Start of Source material
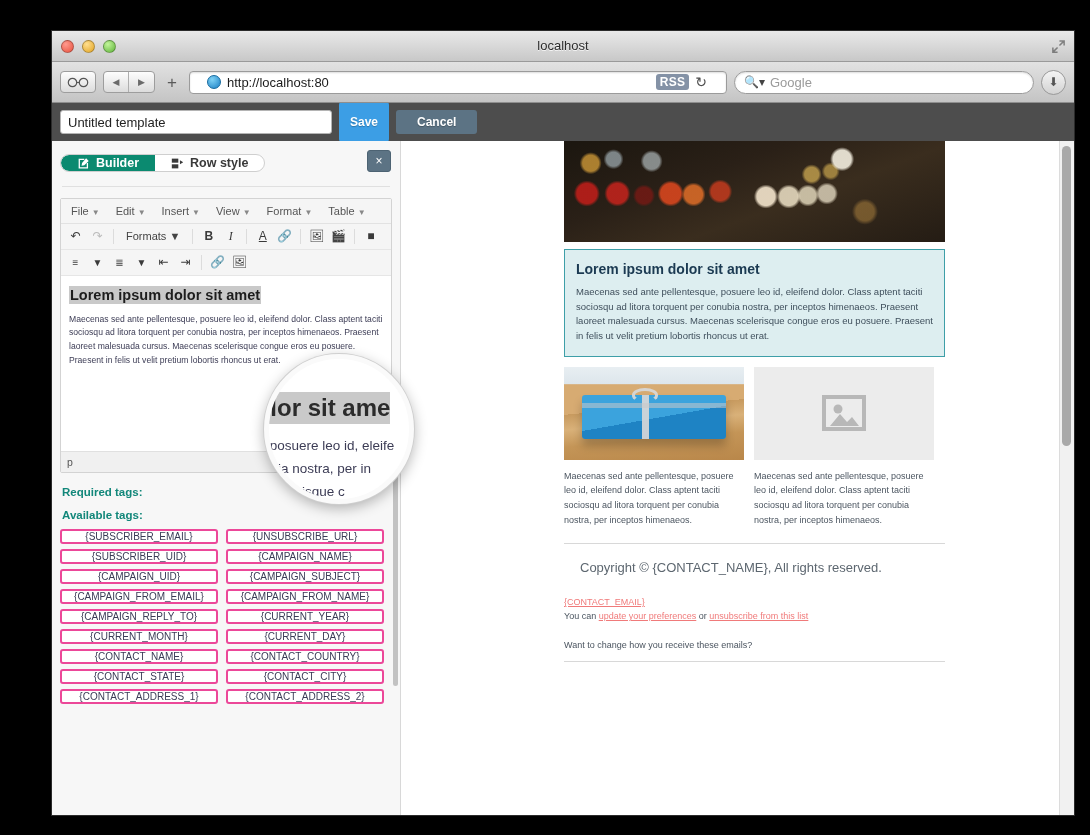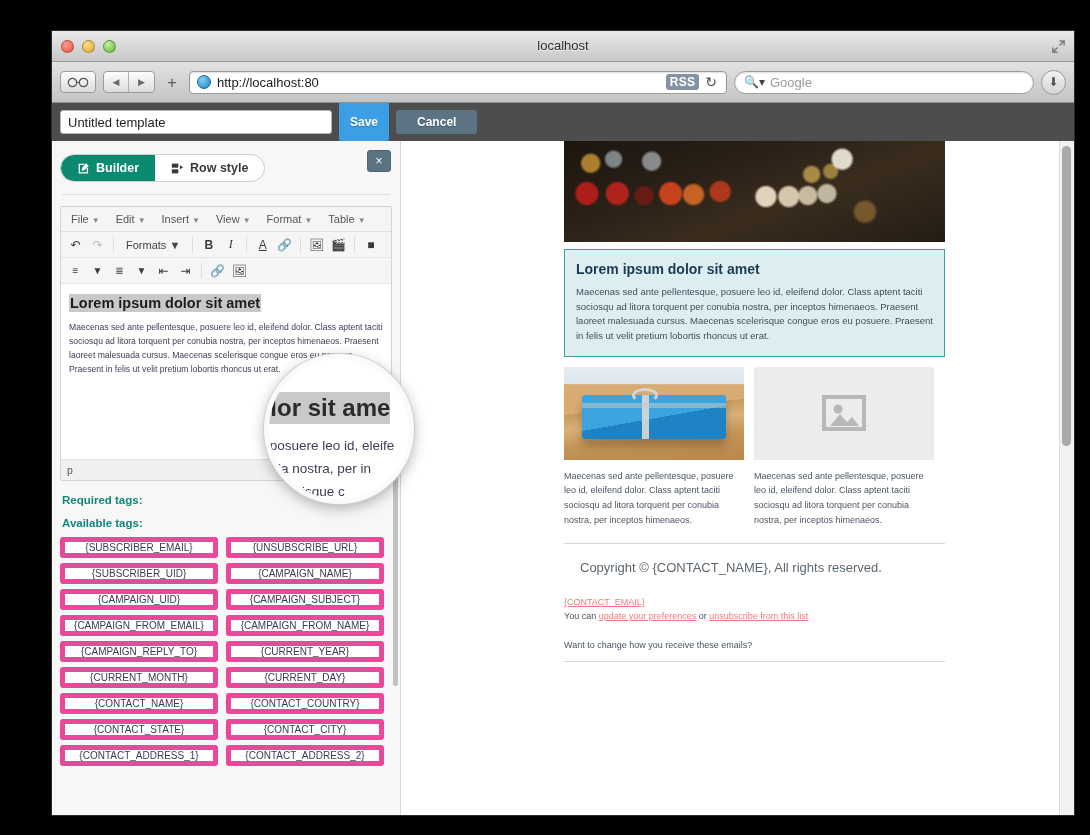--- a/index.html
+++ b/index.html
@@ -76,7 +76,7 @@
     border: 1px solid #9b9b9b;
     border-radius: 4px;
     display: flex; align-items: center;
-    padding: 0 7px; gap: 6px;
+    padding: 0 17px; gap: 6px;
     box-shadow: inset 0 1px 2px rgba(0,0,0,0.14);
   }
   .globe {

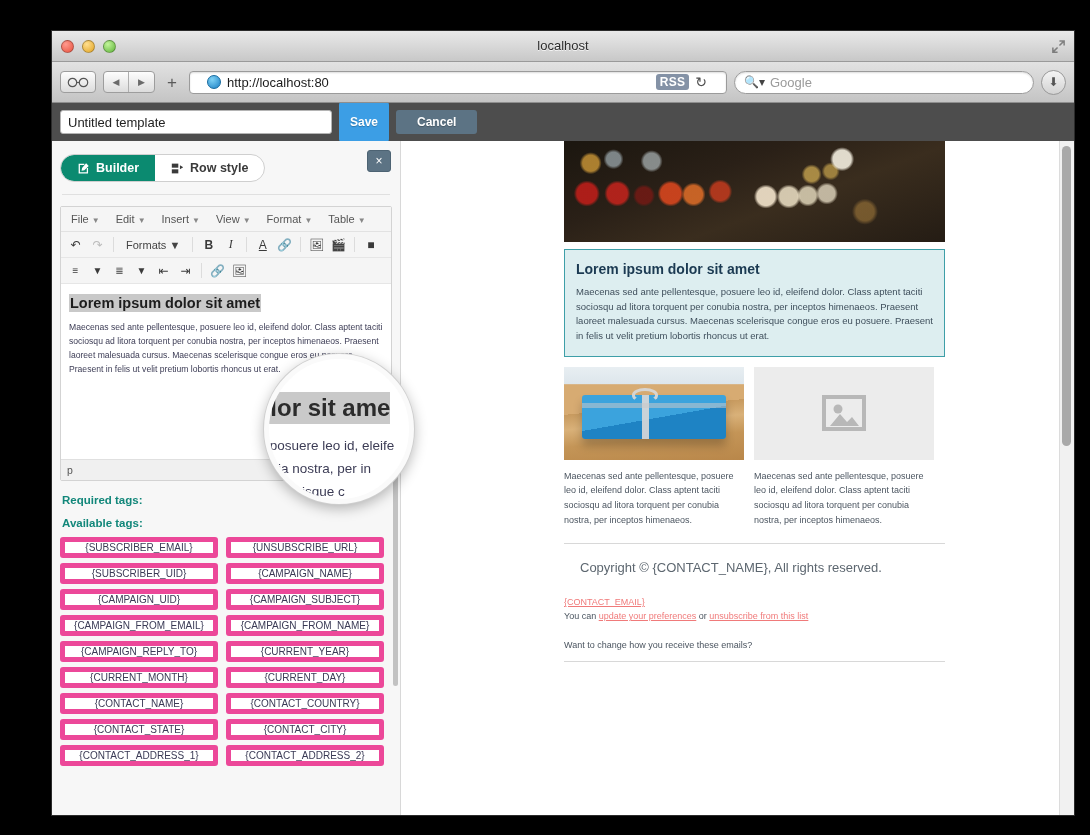--- a/index.html
+++ b/index.html
@@ -154,7 +154,7 @@
   .tabset {
     display: inline-flex;
     border: 1px solid #cfcfcf; border-radius: 15px;
-    background: #fff; overflow: hidden; height: 28px;
+    background: #fff; overflow: hidden; height: 18px;
   }
   .tab {
     display: flex; align-items: center; gap: 6px;

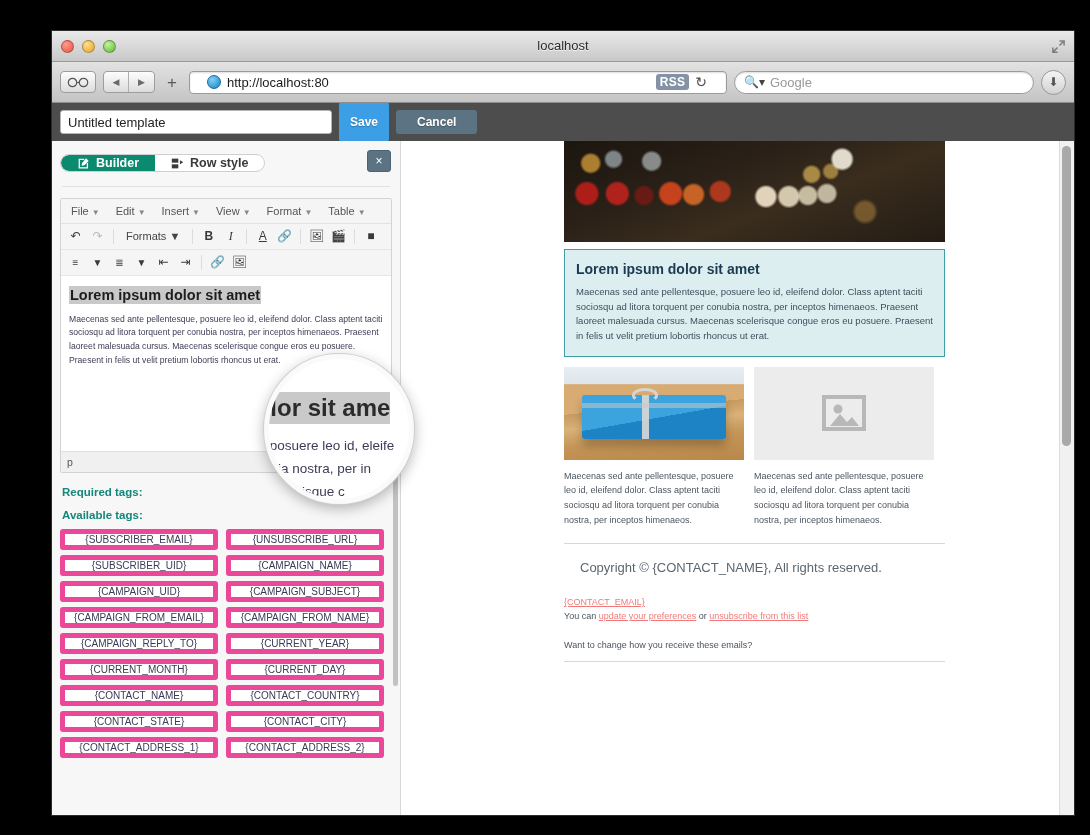--- a/index.html
+++ b/index.html
@@ -228,7 +228,7 @@
     gap: 5px 8px; margin-top: 8px; padding-right: 8px;
   }
   .tag-chip {
-    border: 5px solid #ec4899; border-radius: 3px; background: #fff;
+    border: 2px solid #ec4899; border-radius: 3px; background: #fff;
     font-size: 10px; color: #3a3a55; text-align: center;
     padding: 0 2px;
   }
End of Source material
**What you need to do**
Omit the pictures and please write out exactly the lines between the one containing "display: flex; align-items: center; gap: 6px;" and the last line of the entries, both included.

**Exercise output**
     display: flex; align-items: center; gap: 6px;

--- a/index.html
+++ b/index.html
@@ -228,7 +228,7 @@
     gap: 5px 8px; margin-top: 8px; padding-right: 8px;
   }
   .tag-chip {
-    border: 5px solid #ec4899; border-radius: 3px; background: #fff;
+    border: 2px solid #ec4899; border-radius: 3px; background: #fff;
     font-size: 10px; color: #3a3a55; text-align: center;
     padding: 0 2px;
   }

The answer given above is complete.